Esses ácidos, ao contrário dos ácidos graxos poliinsaturados (PUFA) encontrados nos azeites das sementes, são mais estáveis ​​contra a oxidação e, portanto, a produção de peróxidos e radicais livres, que estão ligados à indução de carcinogênese, é dificultada. A composição de ácidos graxos também afeta o nível de lipoproteína de baixa densidade (LDL) colesterol (ou seja, colesterol ruim), responsável por ath­er­o­scle­ro­sis (espessamento da parede da artéria) e é conhecido por estar ligado à doença cardíaca. O MUFA e PUFA foram encontrados para diminuir os níveis de colesterol LDL; o azeite com alto nível de MUFA é claramente benéfico para a nossa saúde.

Embora as pessoas se concentrem na composição de ácidos graxos, geralmente ignoram alguns componentes menores, mas também importantes, olive oil. Esses compostos menores, que aparecem no azeite em baixa concentração, realmente trazem benefícios significativos à saúde, pois desempenham papéis biológicos importantes no organismo. Eles também podem ser usados ​​como impressões digitais eficazes (ou seja, biomarcadores) para avaliar a qualidade e a autenticação dos azeites. Os compostos menores mais importantes do azeite são polifenóis / tocoferóis (incluindo vitamina E), esteróis e esqualeno.

Polifenóis, como oleuropeína, tirosol, hidroxitirosol, oleocanthal e oleaceina encontrados no azeite, são antioxidantes extremamente fortes. Sua atividade antioxidante é comparável a antioxidantes artificiais como o hidroxianisol butilado (BHA) e o hidroxitolueno butilado (BHT), e eles são conhecidos por desempenharem vários papéis positivos em nossa saúde. Os polifenóis fornecem o sistema imunológico, protegem-nos de doenças cardíacas e exibem atividade anticâncer, pois atuam como armadilhas para os radicais livres. Eles protegem o azeite de oliva oxida­tive dam­age e eles contribuem para sua estabilidade oxidativa superior entre outros azeites comestíveis. Eles também afetam seu sabor, especificamente para uma característica bit­ter taste. A concentração de polifenóis no azeite varia de 100 a 1000 mg / kg.

Os esteróis são considerados elementos importantes para a nutrição e saúde humana. Estudos clínicos demonstraram que a ingestão alimentar de fitoesteróis diminui os níveis de colesterol no sangue e provavelmente inibe sua absorção pelo intestino delgado. Além disso, demonstrou-se que os esteróis agem como anti-inflamatórios, antibacterianos, anti-fúngicos, anti-ulcerativos, anti-oxidantes e anti-tumorais. O teor total de esteróis no azeite varia entre 1,000 e 2,200 mg / kg.
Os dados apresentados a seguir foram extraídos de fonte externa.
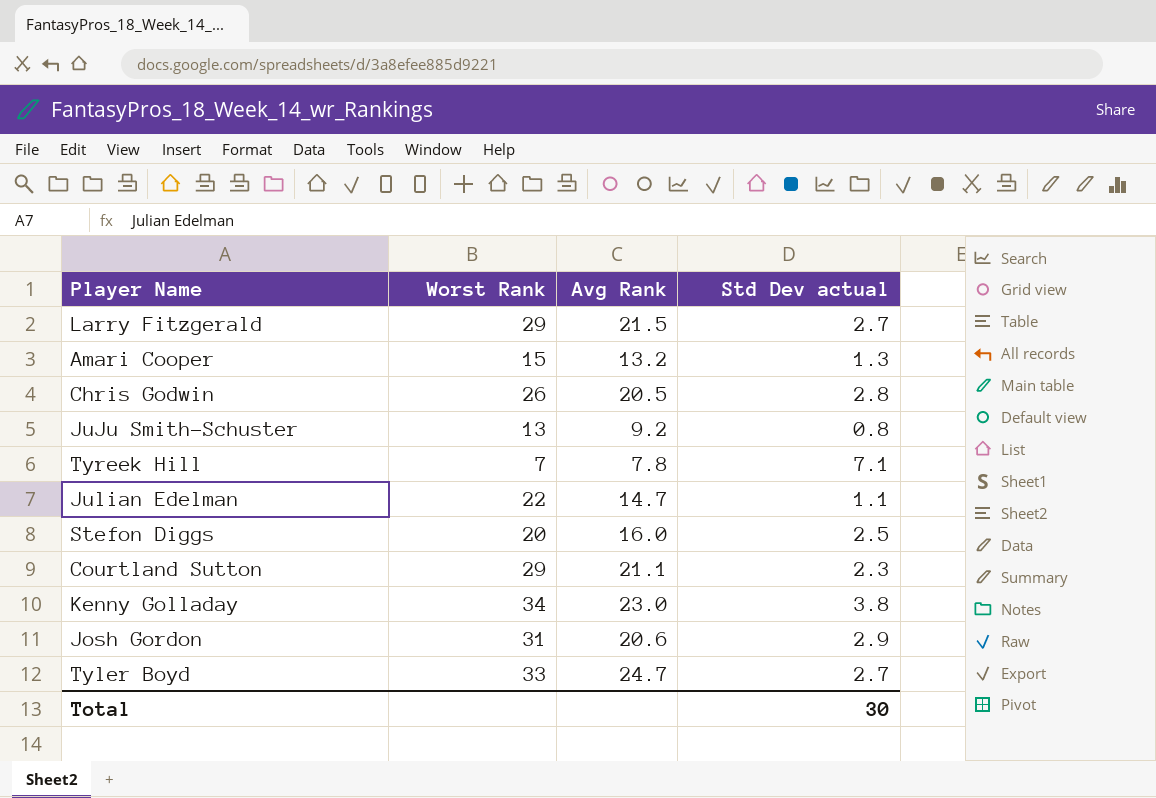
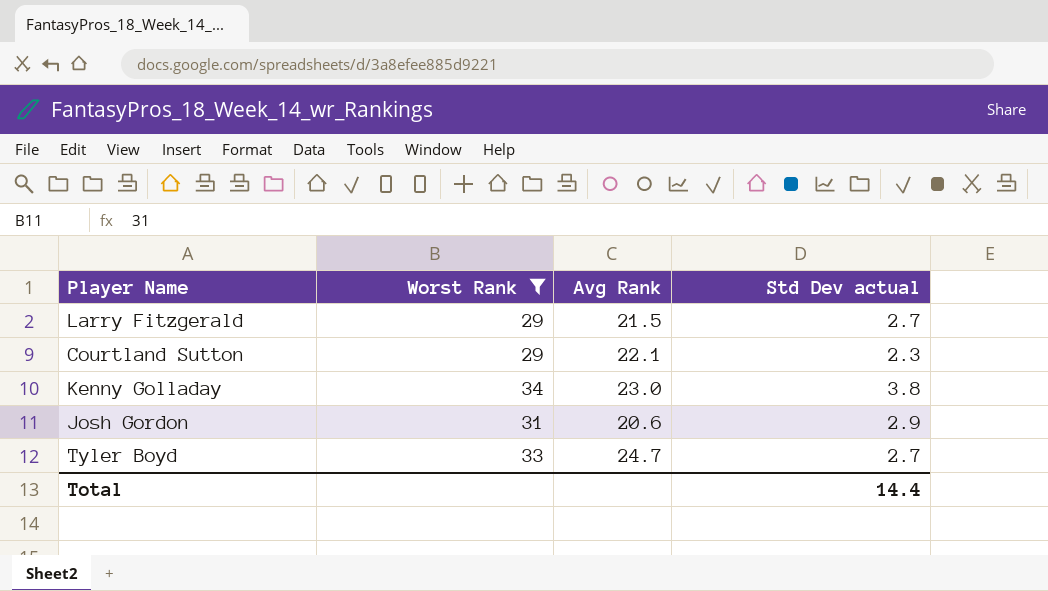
filter: none -> Worst Rank >= 29
Courtland Sutton | Avg Rank: 21.1 -> 22.1
Total | Std Dev actual: 30 -> 14.4

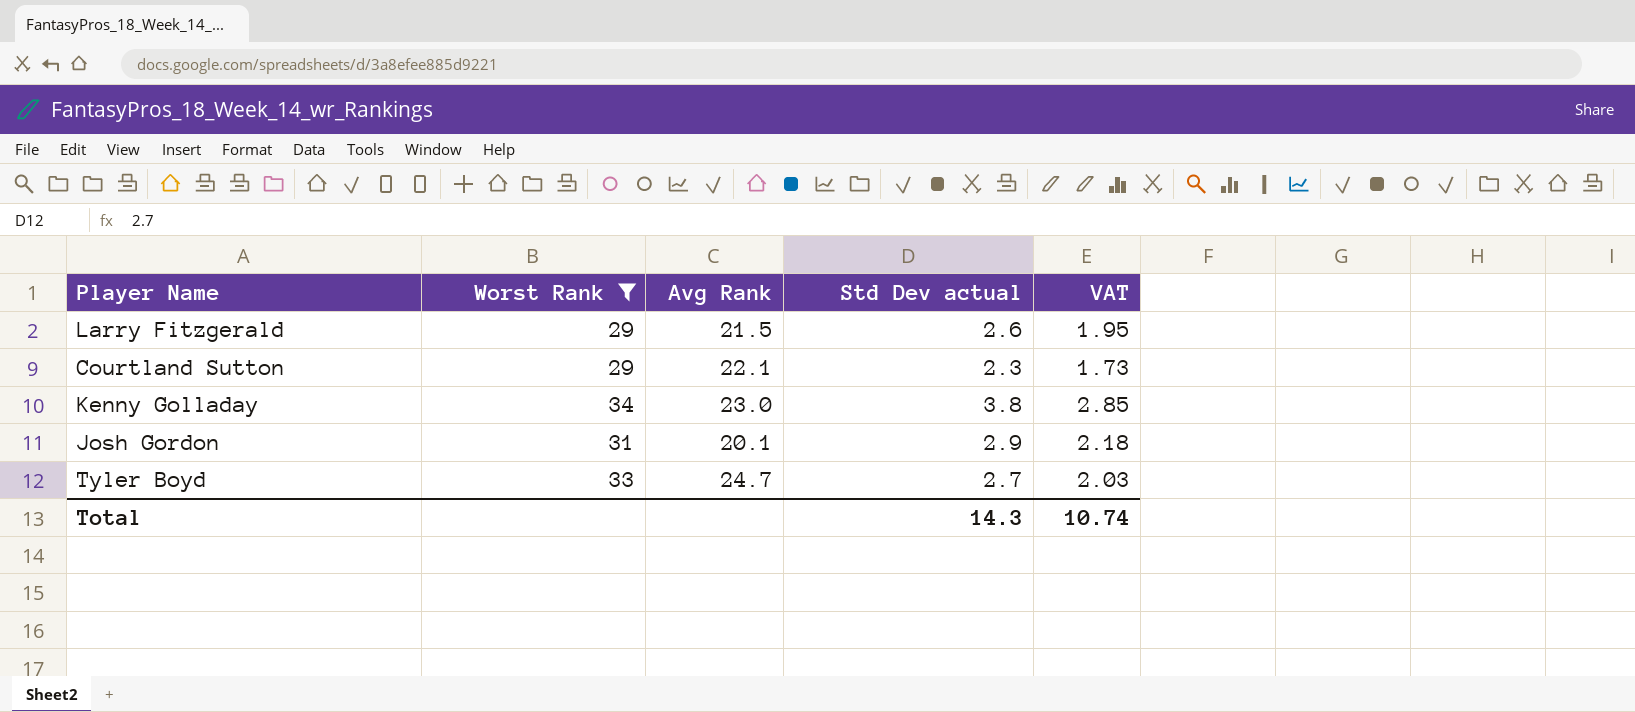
column VAT | formula: none -> [Std Dev actual] * 0.75
Larry Fitzgerald | Std Dev actual: 2.7 -> 2.6
Josh Gordon | Avg Rank: 20.6 -> 20.1
Total | Std Dev actual: 14.4 -> 14.3

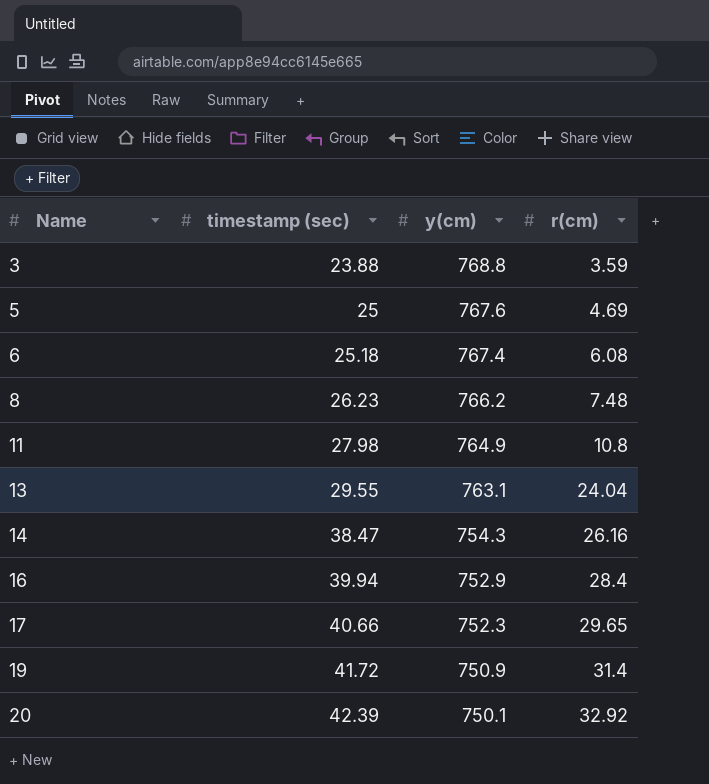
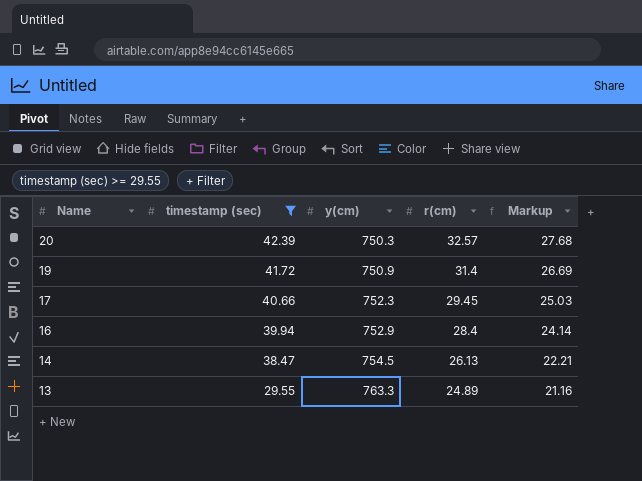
filter: none -> timestamp (sec) >= 29.55
row order: Name ascending -> Name descending
column Markup | formula: none -> [r(cm)] * 0.85
20 | y(cm): 750.1 -> 750.3
20 | r(cm): 32.92 -> 32.57
17 | r(cm): 29.65 -> 29.45
14 | y(cm): 754.3 -> 754.5
14 | r(cm): 26.16 -> 26.13
13 | y(cm): 763.1 -> 763.3
13 | r(cm): 24.04 -> 24.89

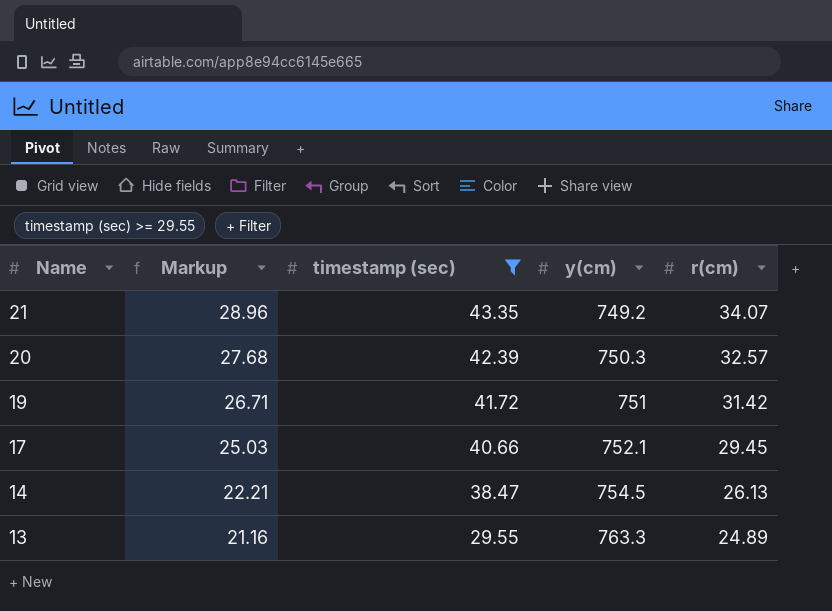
column Markup | position: 5 -> 2
row 16: 39.94 | 752.9 | 28.4 | 24.14 -> none
row 21: none -> 28.96 | 43.35 | 749.2 | 34.07
19 | Markup: 26.69 -> 26.71
19 | y(cm): 750.9 -> 751
19 | r(cm): 31.4 -> 31.42
17 | y(cm): 752.3 -> 752.1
Acredita-se que o esqualeno ofereça efeitos positivos na saúde humana, pois pode ter um efeito quimiopreventivo em algum tipo de câncer e é benéfico para pacientes com doenças cardíacas e diabetes. O azeite tem a maior concentração de esqualeno em comparação com outros azeites comestíveis. Sua concentração no azeite varia de 1,000 a 7,500 mg / kg, enquanto no azeite de milho, por exemplo, varia de 190 a 360 mg / kg.
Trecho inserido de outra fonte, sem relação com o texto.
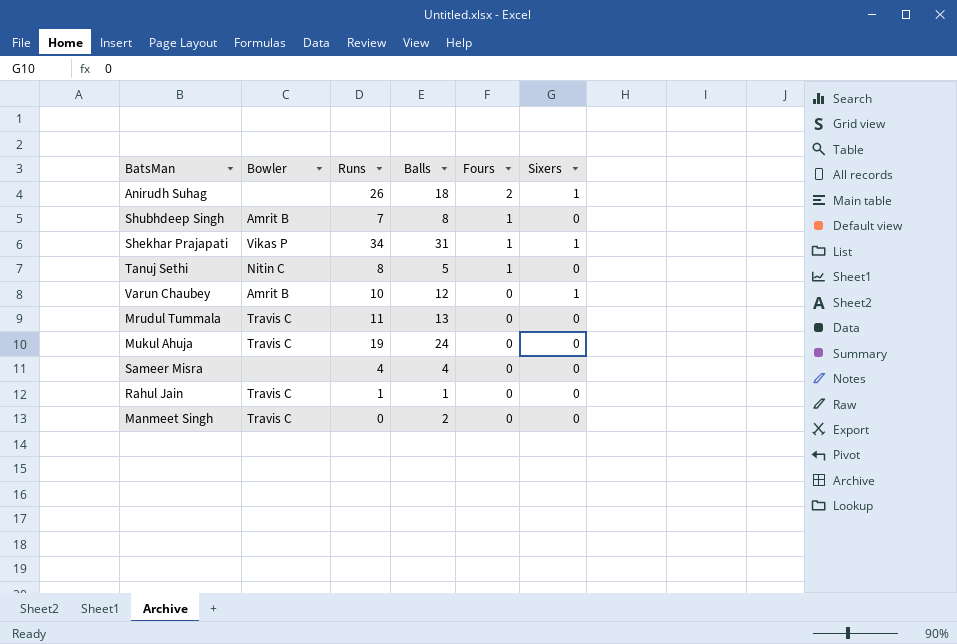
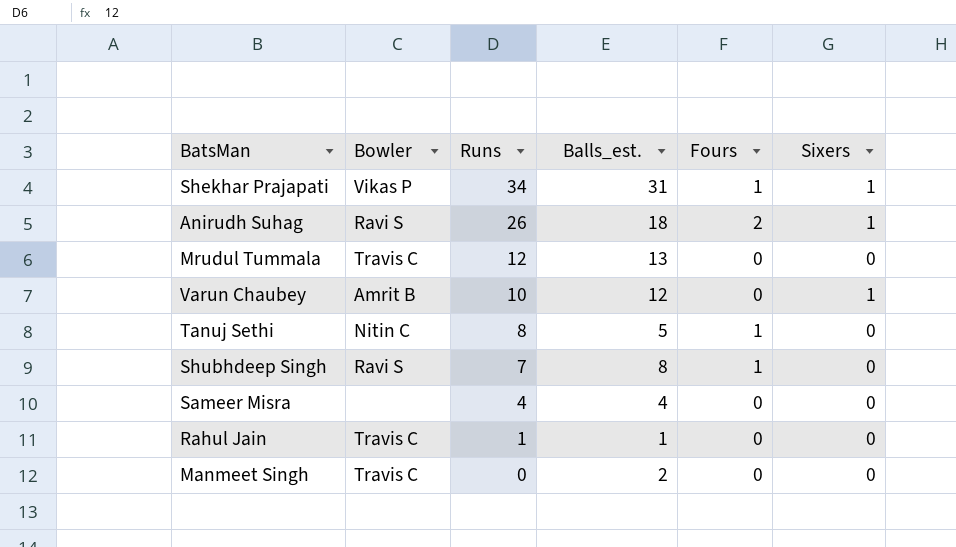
row order: Fours descending -> Runs descending
column name: Balls -> Balls_est.
row Mukul Ahuja: Travis C | 19 | 24 | 0 | 0 -> none
Anirudh Suhag | Bowler: none -> Ravi S
Mrudul Tummala | Runs: 11 -> 12
Shubhdeep Singh | Bowler: Amrit B -> Ravi S

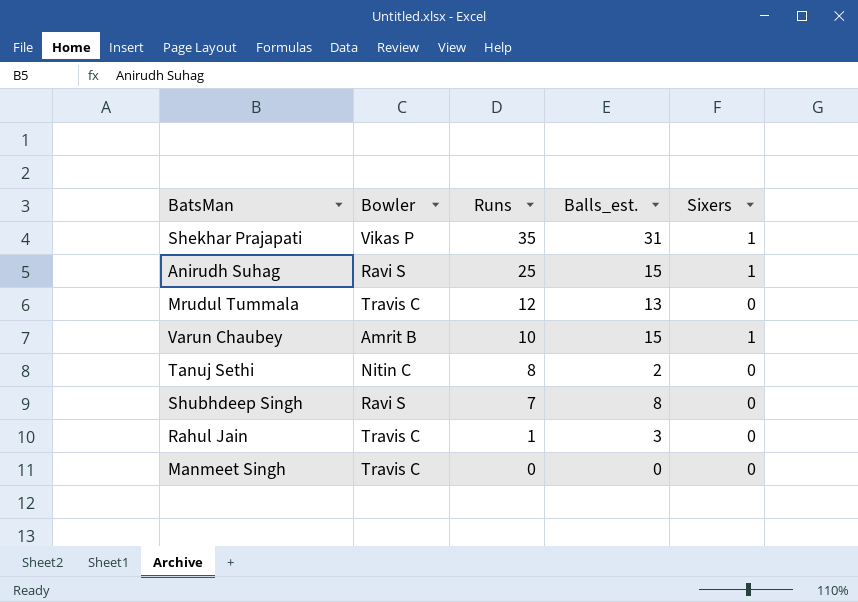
column Fours | position: 5 -> none
row Sameer Misra: none | 4 | 4 | 0 | 0 -> none
Shekhar Prajapati | Runs: 34 -> 35
Anirudh Suhag | Runs: 26 -> 25
Anirudh Suhag | Balls_est.: 18 -> 15
Varun Chaubey | Balls_est.: 12 -> 15
Tanuj Sethi | Balls_est.: 5 -> 2
Rahul Jain | Balls_est.: 1 -> 3
Manmeet Singh | Balls_est.: 2 -> 0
Outros compostos menores que afetam o olive oil qual­ity e impactam nossa saúde são os fosfolipídios que são conhecidos por reforçar os compostos fosforosos no cérebro e nos tecidos e possuem atividade anti-inflamatória, diglicéridos, glicerol, água, β-caroteno, ácidos triterpênicos, como o ácido maslínico e o ácido oleanólico e o triterpênico. álcoois como eritrodiol e uvaol.
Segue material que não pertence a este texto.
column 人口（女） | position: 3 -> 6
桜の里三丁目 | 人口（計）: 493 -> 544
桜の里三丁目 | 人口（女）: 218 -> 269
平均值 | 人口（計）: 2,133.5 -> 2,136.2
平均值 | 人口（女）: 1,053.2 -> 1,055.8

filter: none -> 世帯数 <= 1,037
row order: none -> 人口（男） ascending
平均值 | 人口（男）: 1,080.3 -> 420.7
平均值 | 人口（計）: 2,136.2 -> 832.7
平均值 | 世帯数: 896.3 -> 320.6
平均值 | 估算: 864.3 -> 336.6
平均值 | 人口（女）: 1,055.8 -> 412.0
Em resumo, o azeite tem supe­rior nutri­tional value em comparação com outros tipos de azeites comestíveis, não apenas por causa de sua composição de ácidos graxos, mas também pela presença de muitos compostos menores importantes que afetam positivamente nossa saúde.


Emmanuel Hatzakis é diretor da Espectroscopia de Ressonância Magnética Nuclear do Departamento de Química da Universidade Estadual da Pensilvânia.